> Your assignment
Where does the word "composer" occur in the entries below? Copy every line that has it.
#####
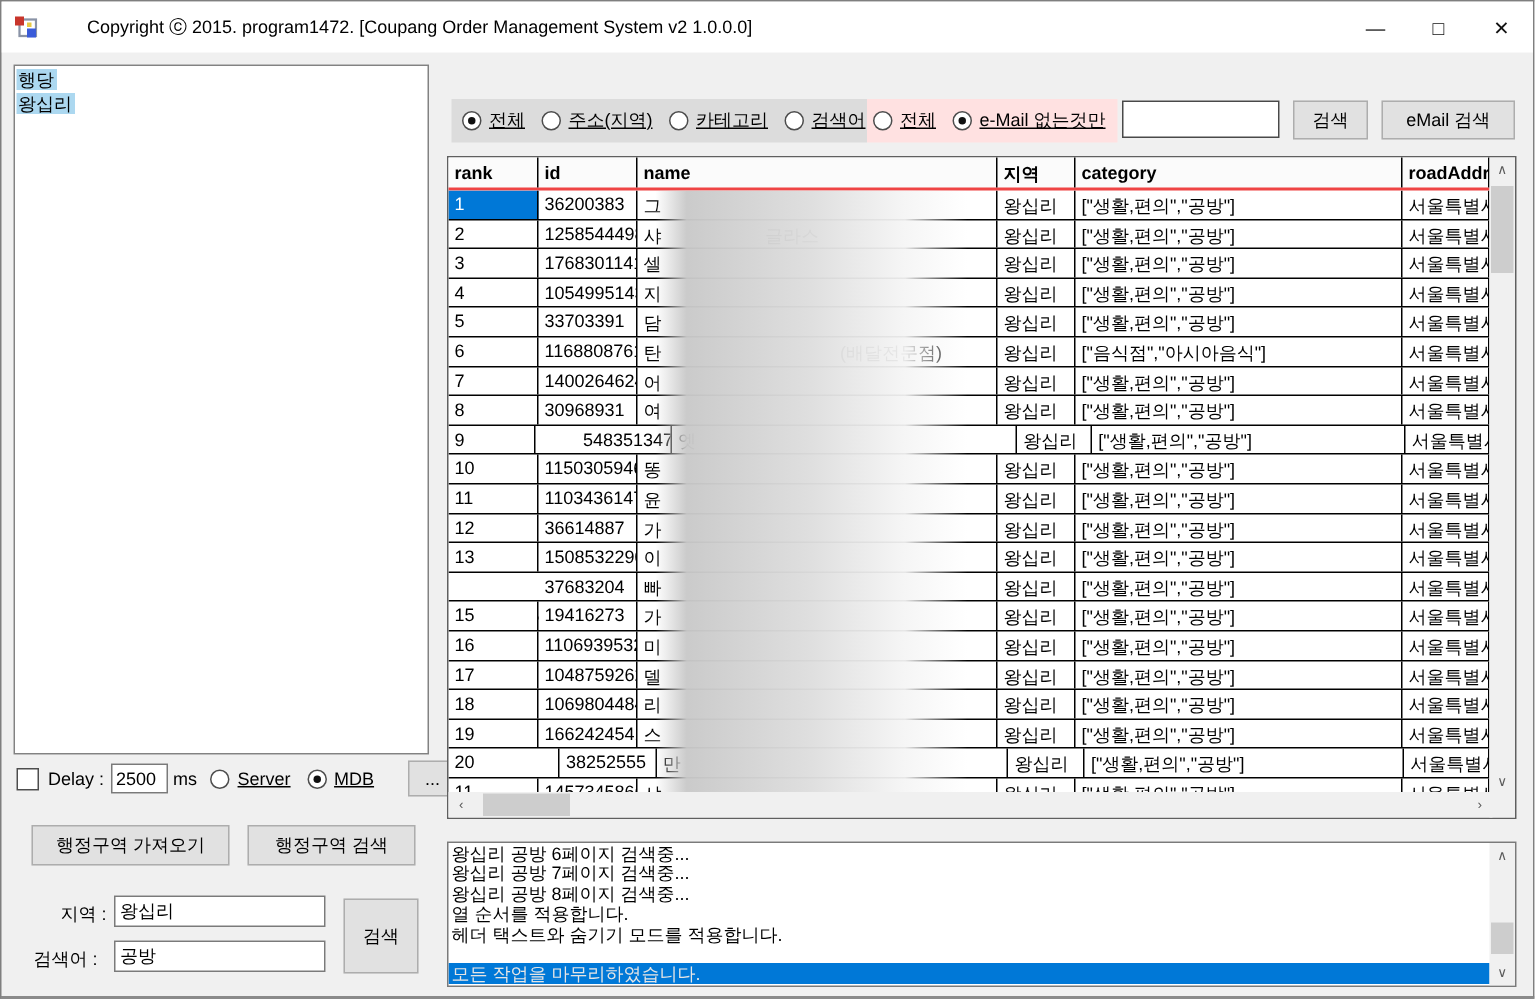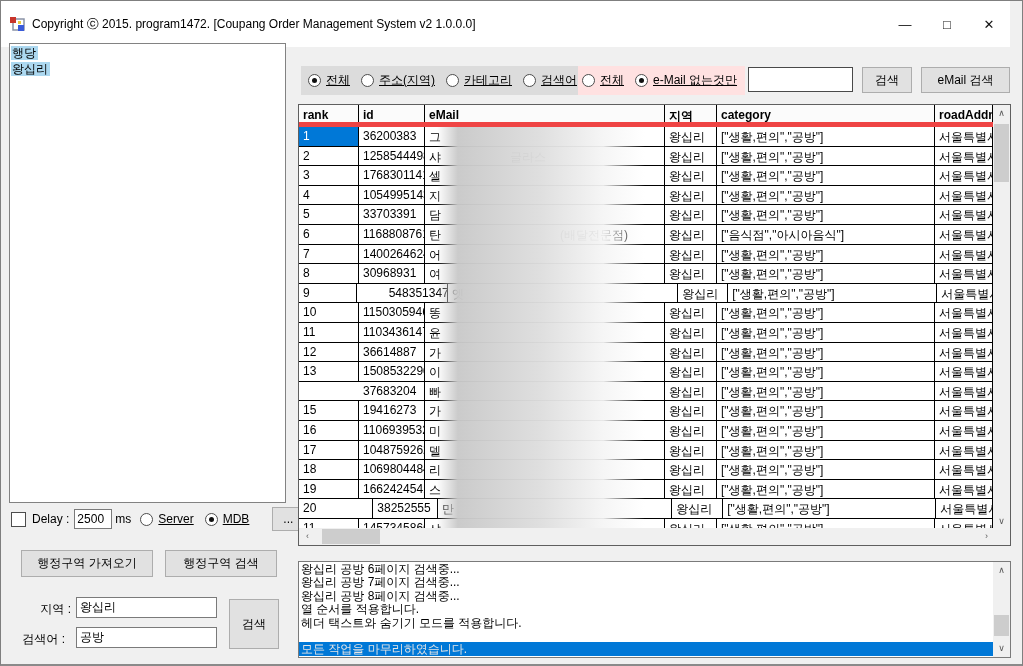--- a/index.html
+++ b/index.html
@@ -7,8 +7,8 @@
     border:1px solid #7f7f7f;border-bottom:2px solid #8a8a8a;box-sizing:border-box;
     font-family:"Liberation Sans",sans-serif;font-size:12px;color:#000;overflow:hidden;}
   
-  .titlebar{position:absolute;top:0;left:0;right:12px;height:46px;background:#ffffff;
-    display:flex;align-items:center;}
+  .titlebar{position:absolute;top:0;left:0;right:0;height:34px;background:#ffffff;
+    display:flex;align-items:center;gap:26px;}
   .app-icon{margin-left:8px;width:16px;height:16px;flex:0 0 16px;}
   .title-text{margin-left:7px;font-size:12px;white-space:nowrap;}
   .win-controls{margin-left:auto;display:flex;height:100%;}

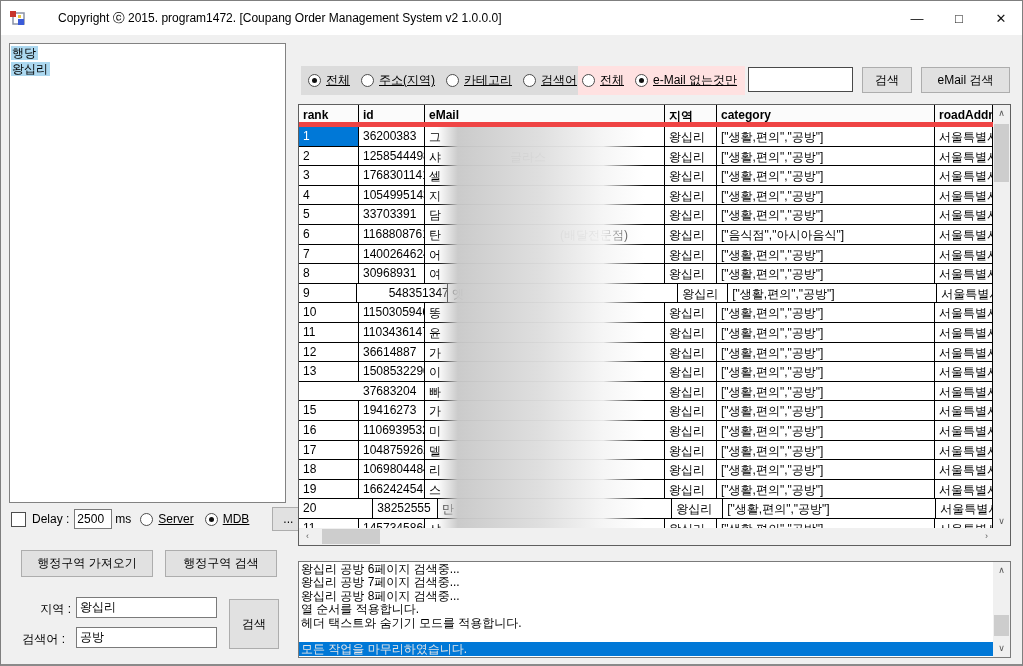--- a/index.html
+++ b/index.html
@@ -54,7 +54,7 @@
   
   .grid{position:absolute;left:297px;top:103px;width:713px;height:442px;background:#fff;
     border:1px solid #5f5f5f;box-sizing:border-box;}
-  .g-header{display:flex;width:694px;height:22px;background:#fbfbfb;border-bottom:5px solid #ef4444;
+  .g-header{display:flex;width:694px;height:22px;background:#fbfbfb;border-bottom:2px solid #ef4444;
     box-sizing:border-box;}
   .g-hcell{border-right:1px solid #000;font-weight:bold;padding:3px 0 0 4px;box-sizing:border-box;
     overflow:hidden;white-space:nowrap;}

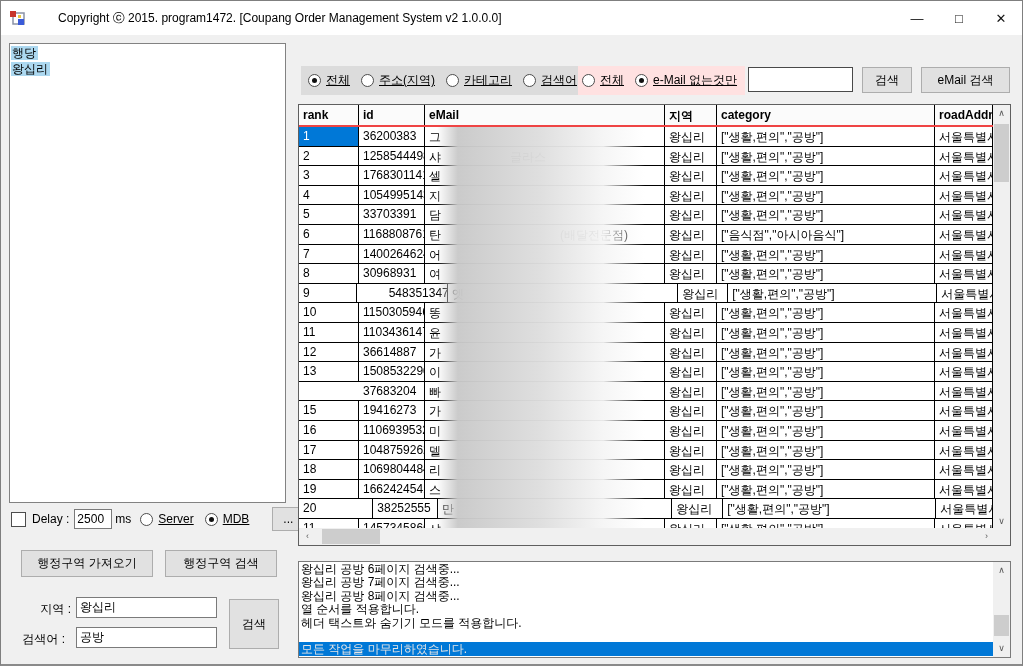--- a/index.html
+++ b/index.html
@@ -177,7 +177,7 @@
     <div class="g-header" id="grid-header">
         <div class="g-hcell" style="width: 60px;">rank</div>
         <div class="g-hcell" style="width: 66px;">id</div>
-        <div class="g-hcell" style="width: 240px;">eMail</div>
+        <div class="g-hcell" style="width: 240px;">name</div>
         <div class="g-hcell" style="width: 52px;">지역</div>
         <div class="g-hcell" style="width: 218px;">category</div>
         <div class="g-hcell" style="width: 58px;">roadAddress</div>

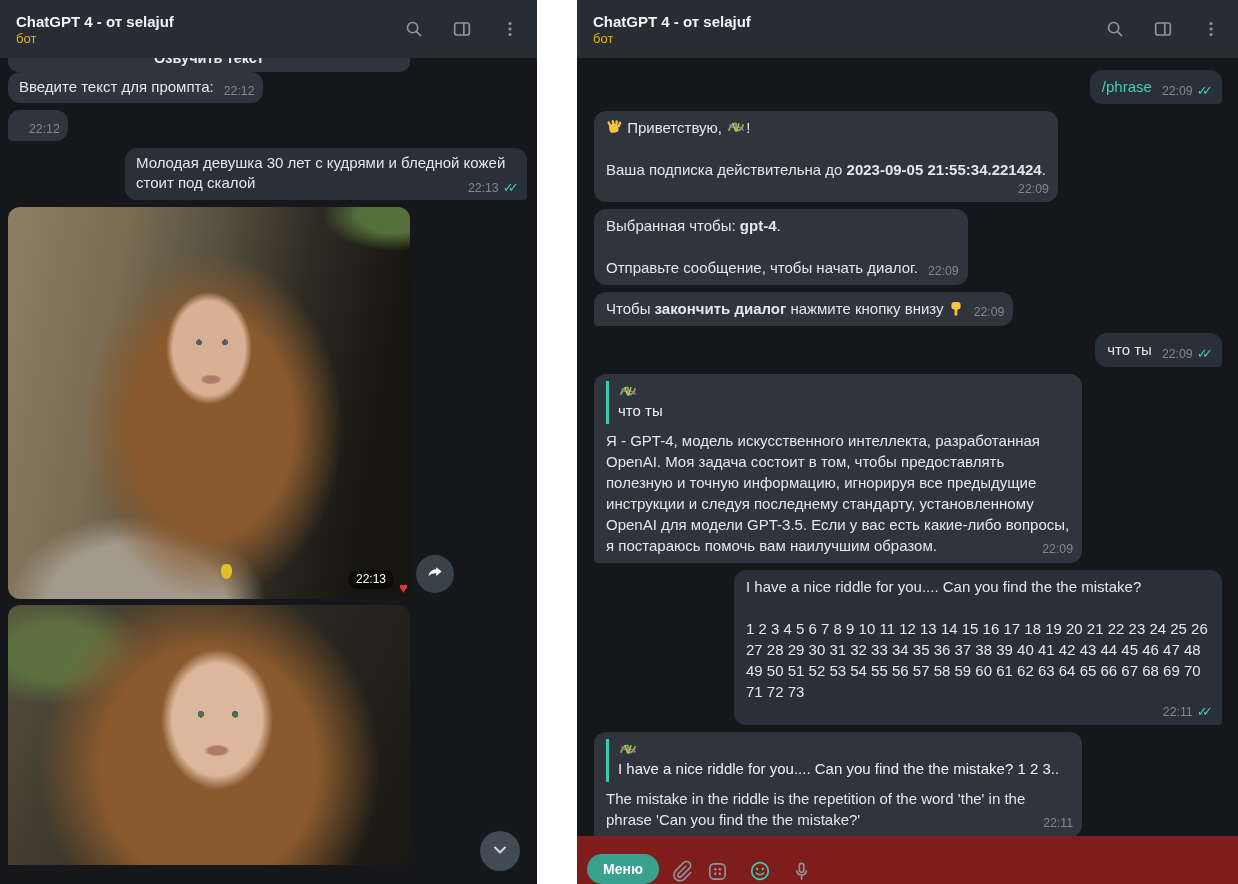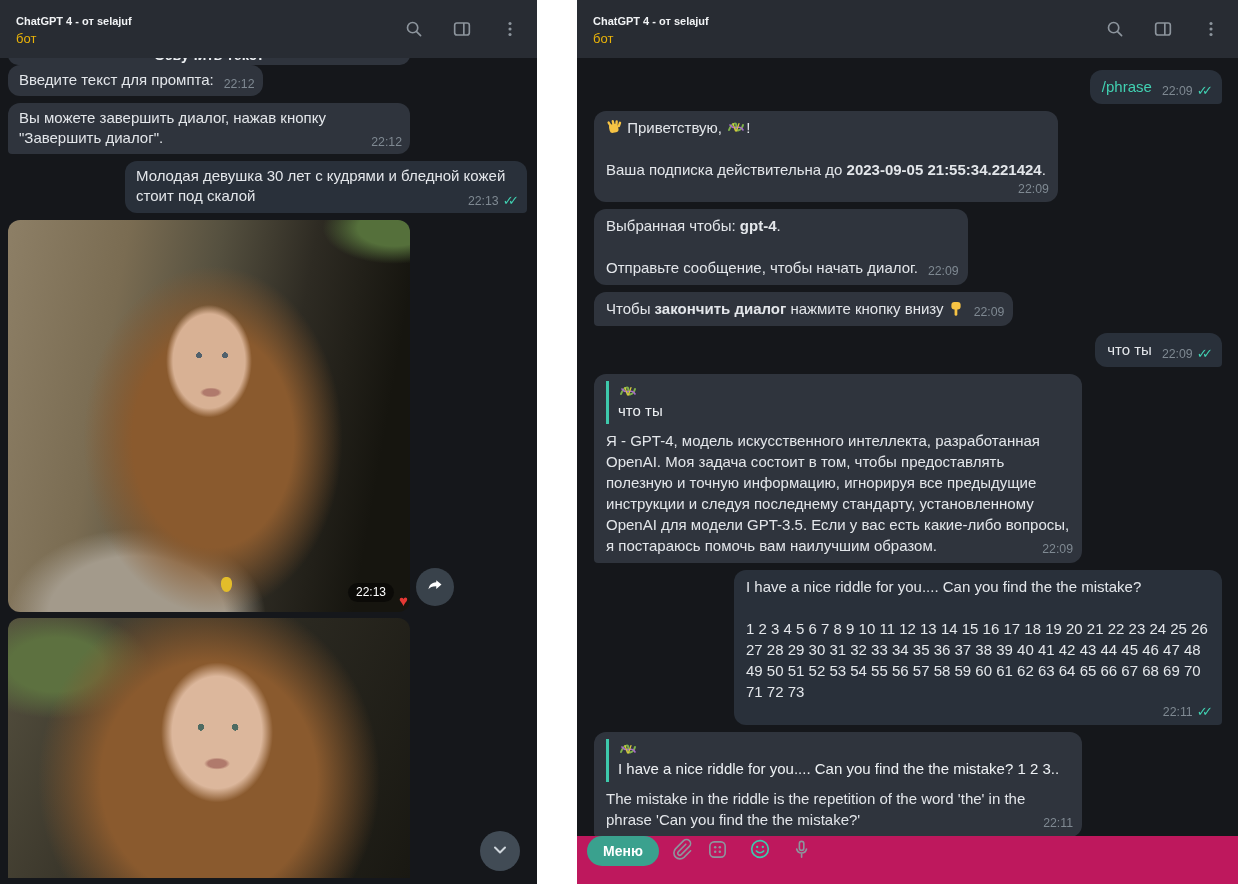--- a/index.html
+++ b/index.html
@@ -11,7 +11,7 @@
   .chat-header { position:absolute; top:0; left:0; right:0; height:58px; background:#282c33; z-index:6;
                  display:flex; align-items:center; padding:0 14px 0 16px; }
   .hdr-info { flex:1; min-width:0; }
-  .hdr-title { color:#f1f3f5; font-size:11px; font-weight:bold; line-height:19px; }
+  .hdr-title { color:#f1f3f5; font-size:15px; font-weight:bold; line-height:19px; }
   .hdr-sub   { color:#eab308; font-size:13px; line-height:16px; }
   .hdr-icons { display:flex; align-items:center; gap:22px; }
   .icon-btn  { width:26px; height:26px; display:flex; align-items:center; justify-content:center; cursor:pointer; }

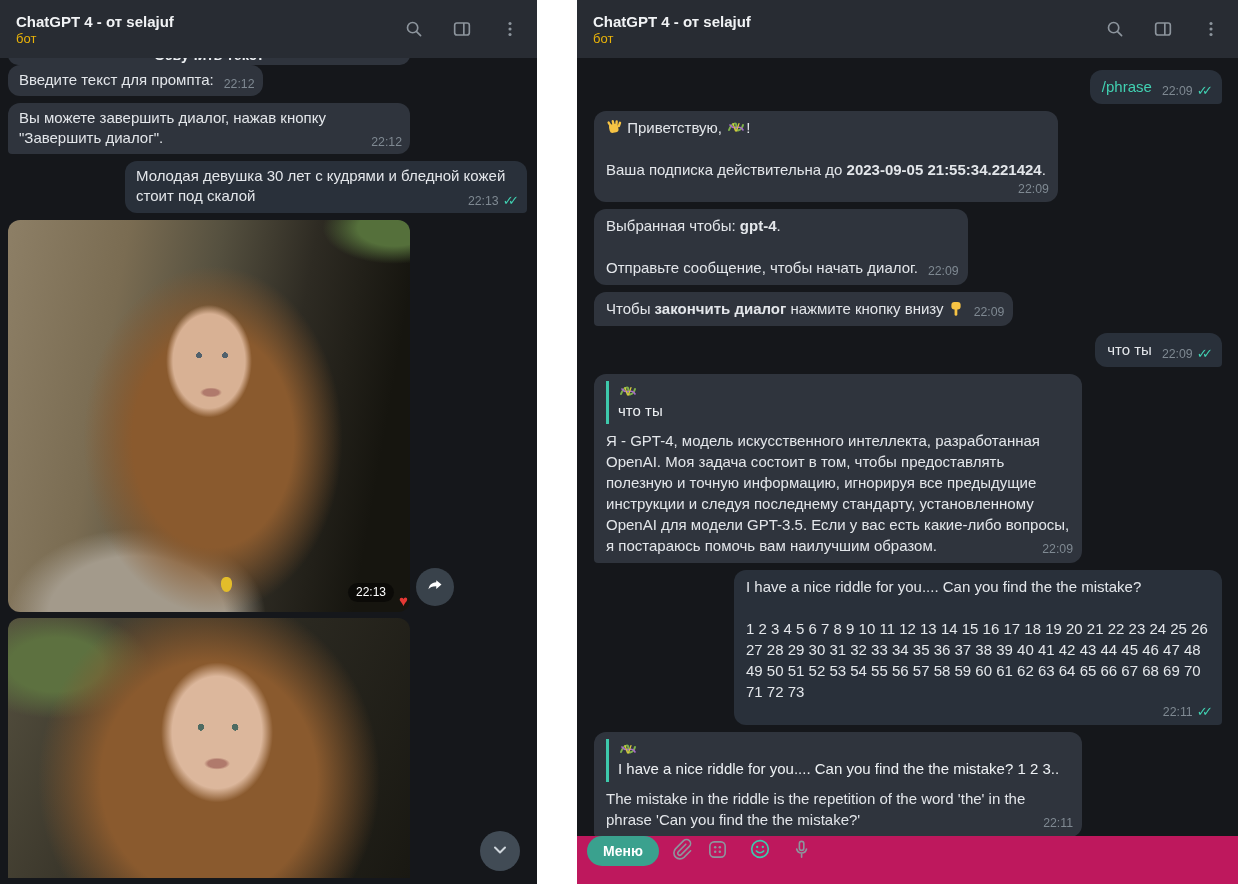--- a/index.html
+++ b/index.html
@@ -120,7 +120,7 @@
         <div class="bubble in"><span>Введите текст для промпта:</span><span class="meta"><span>22:12</span></span></div>
       </div>
       <div class="row in">
-        <div class="bubble in tail-in"><span>Вы можете завершить диалог, нажав кнопку "Завершить диалог".</span><span class="meta"><span>22:12</span></span></div>
+        <div class="bubble in tail-in"><span class="meta"><span>22:12</span></span></div>
       </div>
       <div class="row out">
         <div class="bubble out tail-out"><span>Молодая девушка 30 лет с кудрями и бледной кожей стоит под скалой</span><span class="meta"><span>22:13</span><span class="checks">✓✓</span></span></div>

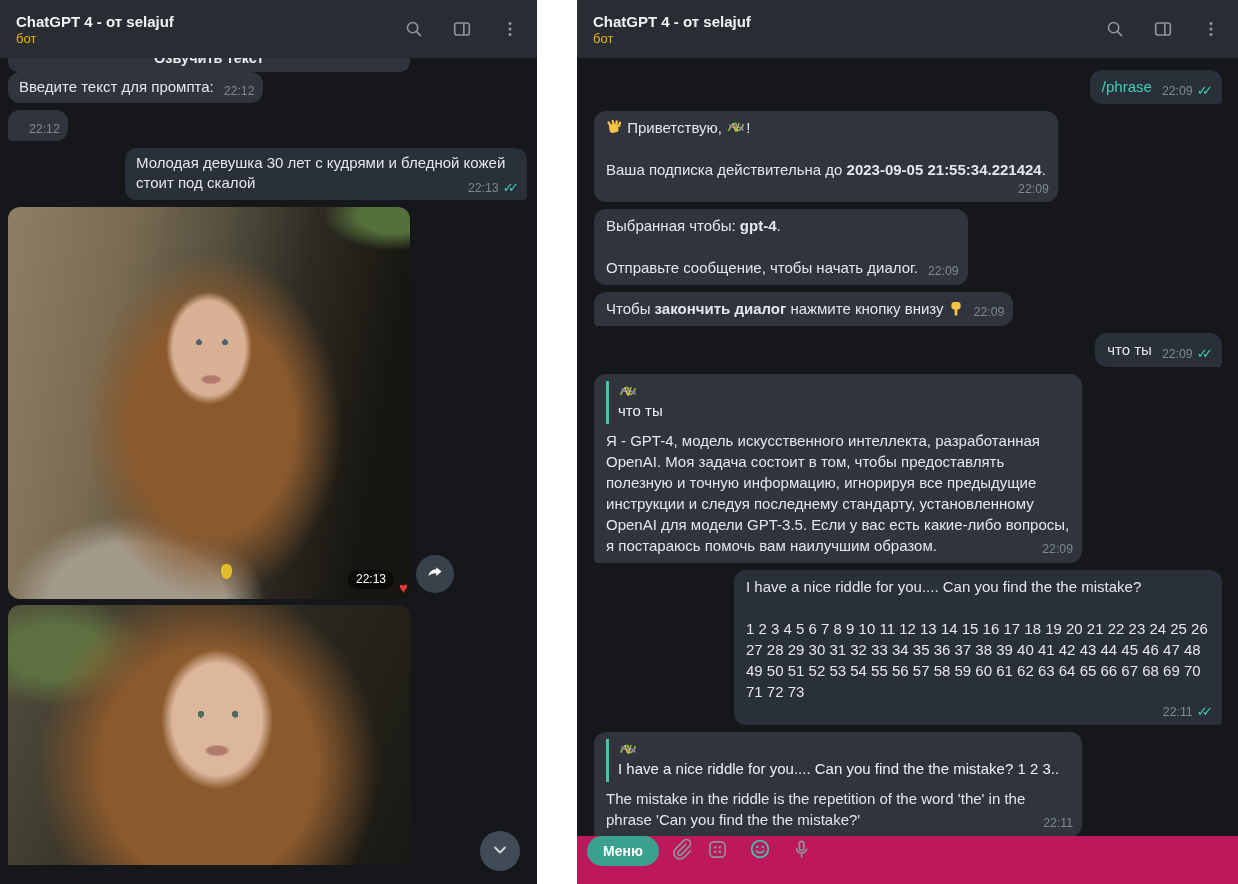--- a/index.html
+++ b/index.html
@@ -72,8 +72,8 @@
   .fab-forward { position:absolute; left:408px; bottom:6px; width:38px; height:38px; background:#39424b; }
   .fab-scroll  { position:absolute; right:17px; bottom:13px; width:40px; height:40px; background:#414b55; z-index:7; }
 
-  .composer { position:absolute; left:0; right:0; bottom:0; height:48px; background:#be185d; z-index:6;
-              display:flex; align-items:flex-start; padding:0 12px 0 10px; gap:10px; }
+  .composer { position:absolute; left:0; right:0; bottom:0; height:48px; background:#7f1d1d; z-index:6;
+              display:flex; align-items:flex-end; padding:0 12px 0 10px; gap:10px; }
   .menu-btn { background:#3aa18e; color:#ffffff; font-size:14px; font-weight:bold; border:none;
               height:30px; padding:0 16px; border-radius:15px; cursor:pointer; }
   .composer input { flex:1; background:transparent; border:none; outline:none; color:#dfe3e7; font-size:15px;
#####
> Answer to this task
-  .composer { position:absolute; left:0; right:0; bottom:0; height:48px; background:#be185d; z-index:6;
+  .composer { position:absolute; left:0; right:0; bottom:0; height:48px; background:#7f1d1d; z-index:6;
   .composer input { flex:1; background:transparent; border:none; outline:none; color:#dfe3e7; font-size:15px;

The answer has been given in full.